Already New Canaan's cafeterias have increasingly gone fresh, organic and local, and every ninth grader is now made to create a plan to improve their wellness based on self-analysis of their diet and fitness. The policy codifies all that, and takes it up a notch, involving not just food services and the health education department, but all staff as well as parents and students in promoting and refining those efforts going forward.

"There's a call in this to everyone who works in the system to be role models," said Deputy Superintendent Mary Kolek, who co-chaired the Wellness Committee that drafted the policy. Staff who have historically left a bowl of candy out on their desks for the taking, she said, will be asked to refrain from doing that from here on out.

Instead of just sending mandated state fitness tests results up to Hartford, the district will also send those report cards home as one way to help educate parents about their children's wellness. Parents will be encouraged through parent-education programs such as healthy eating seminars to send their kids to school with nutritionally sound snacks and lunches.
 
"The assessment for math occurs in math class, but when you're a health teacher or a physical education teacher, the implementation for those lessons really happens at home," Kolek said.
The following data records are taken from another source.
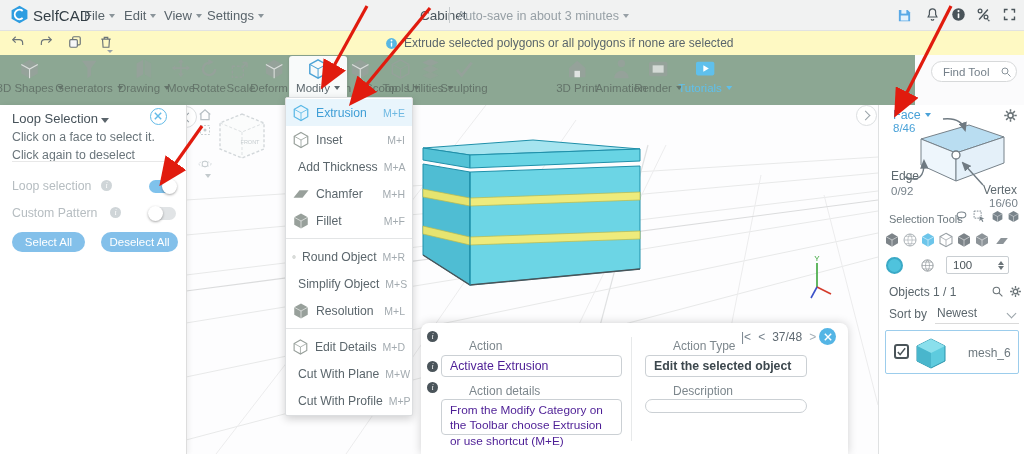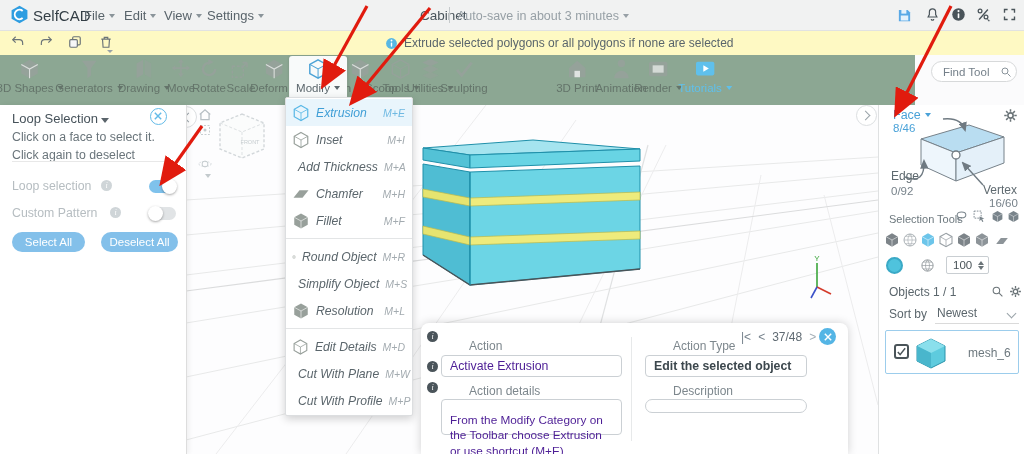--- a/index.html
+++ b/index.html
@@ -31,7 +31,7 @@
   .btn{position:absolute;height:20px;border-radius:10px;background:#83c0ea;color:#fff;font-size:11.5px;line-height:20px;text-align:center;}
   .info-dot{display:inline-block;width:11px;height:11px;border-radius:50%;background:#cfd5d8;color:#fff;font-size:8px;line-height:11px;text-align:center;font-style:italic;font-family:"Liberation Serif",serif;}
   
-  #modify-menu{left:285px;top:97px;width:126px;background:#fff;border:1px solid #dcdee0;border-radius:2px;box-shadow:0 3px 8px rgba(0,0,0,.18);z-index:20;padding:1px 0;font-style:italic;}
+  #modify-menu{left:285px;top:97px;width:126px;background:#fff;border:1px solid #dcdee0;border-radius:2px;box-shadow:0 3px 8px rgba(0,0,0,.18);z-index:20;padding:1px 0;}
   .mi{height:27px;display:flex;align-items:center;gap:6px;padding:0 7px 0 6px;}
   .mi .ml{flex:1;font-size:12.2px;color:#5b666c;white-space:nowrap;}
   .mi .ms{font-size:10.5px;color:#a3abb0;}

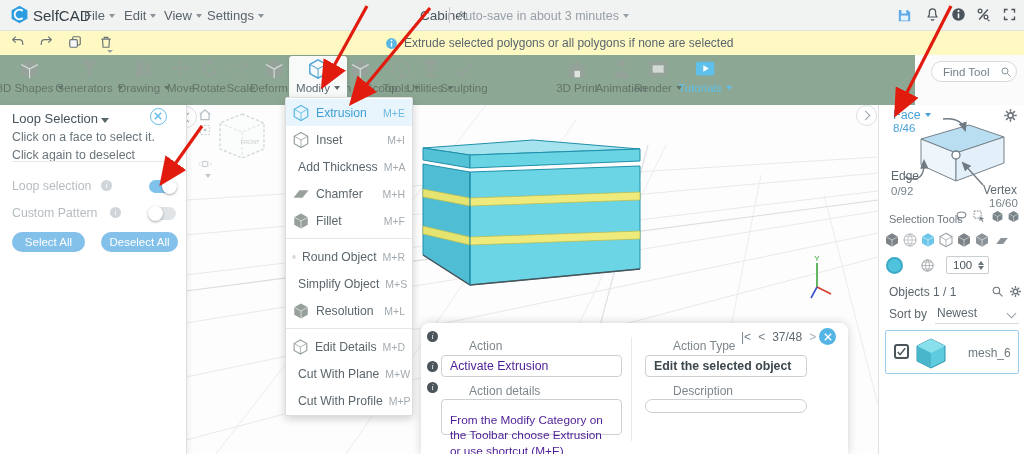--- a/index.html
+++ b/index.html
@@ -583,7 +583,7 @@
   <svg class="ic abs" style="left:41px;top:153px;color:#8d9499" width="15" height="15" viewBox="0 0 24 24">
         <use href="#s-meshball"></use>
       </svg>
-  <div class="abs" style="left:67px;top:151px;width:43px;height:18px;border:1px solid #c9ced2;border-radius:2px;box-sizing:border-box;display:flex;align-items:center">
+  <div class="abs" style="left:67px;top:151px;width:63px;height:18px;border:1px solid #c9ced2;border-radius:2px;box-sizing:border-box;display:flex;align-items:center">
     <span style="font-size:11.5px;color:#4a5459;padding-left:6px;flex:1">100</span>
     <span style="display:flex;flex-direction:column;gap:1px;padding-right:4px">
           <span style="width:0;height:0;border-left:3px solid transparent;border-right:3px solid transparent;border-bottom:4px solid #6b7478"></span>

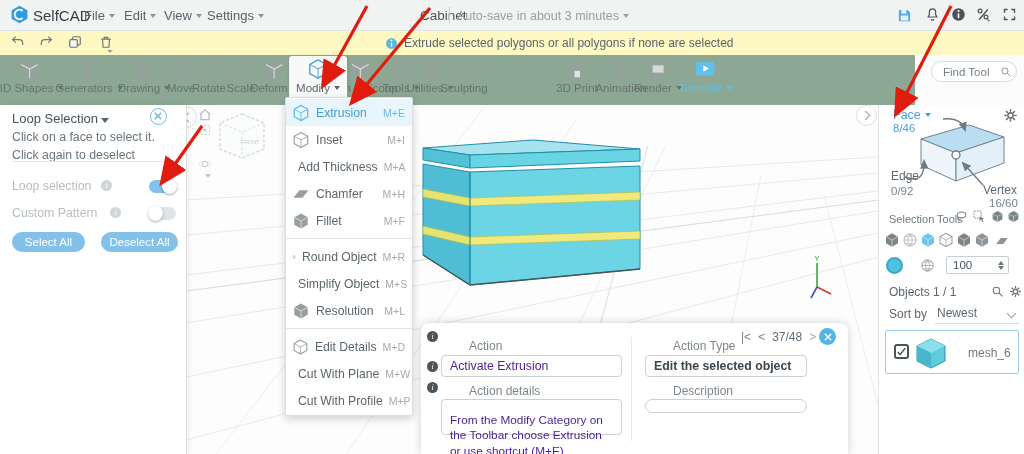--- a/index.html
+++ b/index.html
@@ -638,7 +638,7 @@
         <span>Activate Extrusion</span>
       </div>
   <span class="ap-label" style="left:20px;top:61px">Action details</span>
-  <div class="ap-input" style="left:20px;top:76px;width:181px;height:36px;align-items:flex-start;padding-top:13px;font-size:11.8px;line-height:1.3;white-space:normal">
+  <div class="ap-input" style="left:20px;top:76px;width:181px;height:36px;align-items:flex-start;padding-top:3px;font-size:11.8px;line-height:1.3;white-space:normal">
         <span>From the Modify Category on the Toolbar choose Extrusion or use shortcut (M+E)</span>
       </div>
   <div class="abs" style="left:210px;top:14px;width:1px;height:104px;background:#e7e9ea"></div>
The new policy is a long time coming. In 2004, a new federal law was passed requiring that districts participating in the National School Lunch Program create a wellness policy by June 2006. Even though New Canaan doesn't participate in that program, that provided inspiration.

"We wanted to have a policy, but we could take our time," Kolek said.

Then, about five years ago, parent Cobie Graber moved to town, and, though her oldest son was just two at the time, she started lobbying the Board of Education for a wellness policy.

"I saw that they used to have Trix yogurt and hot dogs on pizza," Graber said (over the last few years, processed foods have been nixed from New Canaan public school menus). "My idea... was to try and start within the system to start moving in the right direction—collaborate with students, improve school food, and possibly in the future creating edible school yards."

In 2009, she officially organized health-minded locals under the banner "Nourish New Canaan", which now boasts about 270 subscribers to its e-mail list.

"I kept getting e-mails about lunch time," said Board of Education member Jenny McMahon.

When Michelle Obama became first lady and put healthy food and living on the national stage, that gave the district a final push. Graber and McMahon were drafted to a new Wellness Committee, along with Kolek, district Operations Director Michael Lagas, Athletic Director and Wellness Coordinator Jay Egan, Food Services Director Bruce Gluck, physical education teacher Joshua MacDonald, science teacher Melinda Meyer, health teacher Kim Palmer, East School Principal Bunny Potts, Grade 8 Administrator Michael Woods, and parent Wendy Pratt.

When the committee was established, it was the first time representatives from those disparate corners of the school community were all working together on health and fitness.

"We found that there were so many things going on that so many people in the committee were not aware of," said Jay Egan.

Egan is responsible for the district's health curriculum, which (since wellness is after all about habits) he says is more effective when kids hear the same message from all sides.

"With anything that effects behavior, you have to close the circle with all the people who have influence," he said.

Egan is optimistic that the new wellness policy and the committee, which is living on to promote and monitor the implementation of the policy, will help accomplish just that. "In an ongoing way it will keep the concept of wellness in the front burner with respect to the entire community," he said.

"We're anxious to find ways for parents to engage at home around areas of health and fitness," he said. He's got ideas for having families chart what they eat for two days or take walks together on the weekend as part of health class homework.

Bruce Gluck is excited to report that the message from the school cafeterias is already hitting home.

"We've got people asking why we don't package things so we can take stuff home."

Though he won't be providing to-go boxes for the popular falafels made with amaranth and rice flour or the quinoa and flax-seed crust pizza topped with school-produced sauce and mozzarella, he will be posting the ingredients and nutrition information on the Food Service website during the next school year.

"I have a lot more to offer than a lunch tray," Gluck said. "We actually had the family and consumer science class come down here. We're going to continue that next year. We want the kids to... learn about the production, and how raw material is made into what they eat."